What conclusions did the author draw? In most studies, the authors will discuss how their results fit into the body of data – whether it agrees with and confirms other results, or whether it disagrees. If there’s any disagreements, they’ll often give ideas on why, and how their results might reconcile with everything else. Often they’ll acknowledge any particular limitations of their work, and caution against any hasty conclusions.
It’s About Context
At the end of the day, it comes down to context. The best way to interpret any one study is to be aware of what all the other related research says.
It’s very unlikely that any single study is going to truly break the mold. More likely than not, there’s some quirk or detail that makes the superficial conclusion appear misleading. It’s a problem of the reader misinterpreting the study, not the study itself.

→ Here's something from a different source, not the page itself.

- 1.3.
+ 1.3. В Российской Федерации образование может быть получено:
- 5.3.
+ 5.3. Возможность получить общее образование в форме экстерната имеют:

While revolutionary discoveries do happen from time to time, most research is simply expanding on existing known information. Despite how pop-culture and media make it appear, science is not divided or in conflict. While there are some disagreements, science agrees on far, far more than it disagrees on.

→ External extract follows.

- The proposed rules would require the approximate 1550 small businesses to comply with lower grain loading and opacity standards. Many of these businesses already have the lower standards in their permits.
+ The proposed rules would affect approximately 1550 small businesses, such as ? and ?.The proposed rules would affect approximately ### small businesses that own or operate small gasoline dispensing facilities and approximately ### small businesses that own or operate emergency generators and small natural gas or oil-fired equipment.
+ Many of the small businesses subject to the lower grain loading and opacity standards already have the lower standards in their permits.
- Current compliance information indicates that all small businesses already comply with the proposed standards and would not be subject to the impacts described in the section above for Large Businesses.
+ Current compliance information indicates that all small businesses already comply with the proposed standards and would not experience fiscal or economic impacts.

It’s a matter of context. If you’re aware of how the puzzle looks, you can be pretty sure of what the missing pieces will look like. If you only have one puzzle piece, you’ll have a hard time figuring out what the final product will be – and any guess you make will probably be wrong.
The False Dilemma of Science
Getting back on topic, we can see now why it’s not so simple as “you can find research to support anything”. Maybe you can if you don’t actually understand the big picture; and you certainly can make it seem that way if you have no problem being dishonest.
The idea that science is useless boils down to a fallacy of logic: since you can (allegedly) find studies that back up any claim, any claim based on research can be thrown out.
This fallacy makes the mistake of taking two unequal viewpoints and making them equal; it completely rules out the idea of quality or competence. If a person is well-read in a field, understands all the research, and then proceeds to make a claim, you cannot equate that with a person having no prior training in the field and fishing through Pubmed for one abstract that, at first glance, says something to the contrary.
Superficially, it might appear that both sides are “backed up by research”. But really? One person is considering the big picture and knows what the puzzle looks like. The other has one puzzle piece and tries to describe the finished product. There’s just no comparison. Those two viewpoints are not equal.
In fact, this is as good a time as any to invoke Asimov’s classic article on ‘wrongness’.
In general, there will be very clear trends and very clear (if incomplete) conclusions. There’s good odds that any single study that appears to say the opposite can be reconciled with the overall trend. In short, the problem is not with the research; it’s with the people that aren’t qualified to interpret it.
Frankly, anyone that feels “you can find research to support anything” is just showing a naive understanding of what research is and how it’s interpreted. In the worst cases, it boils down to intellectual dishonesty. The idea that all positions “based on research” are equal, without any consideration of quality, is even more ridiculous.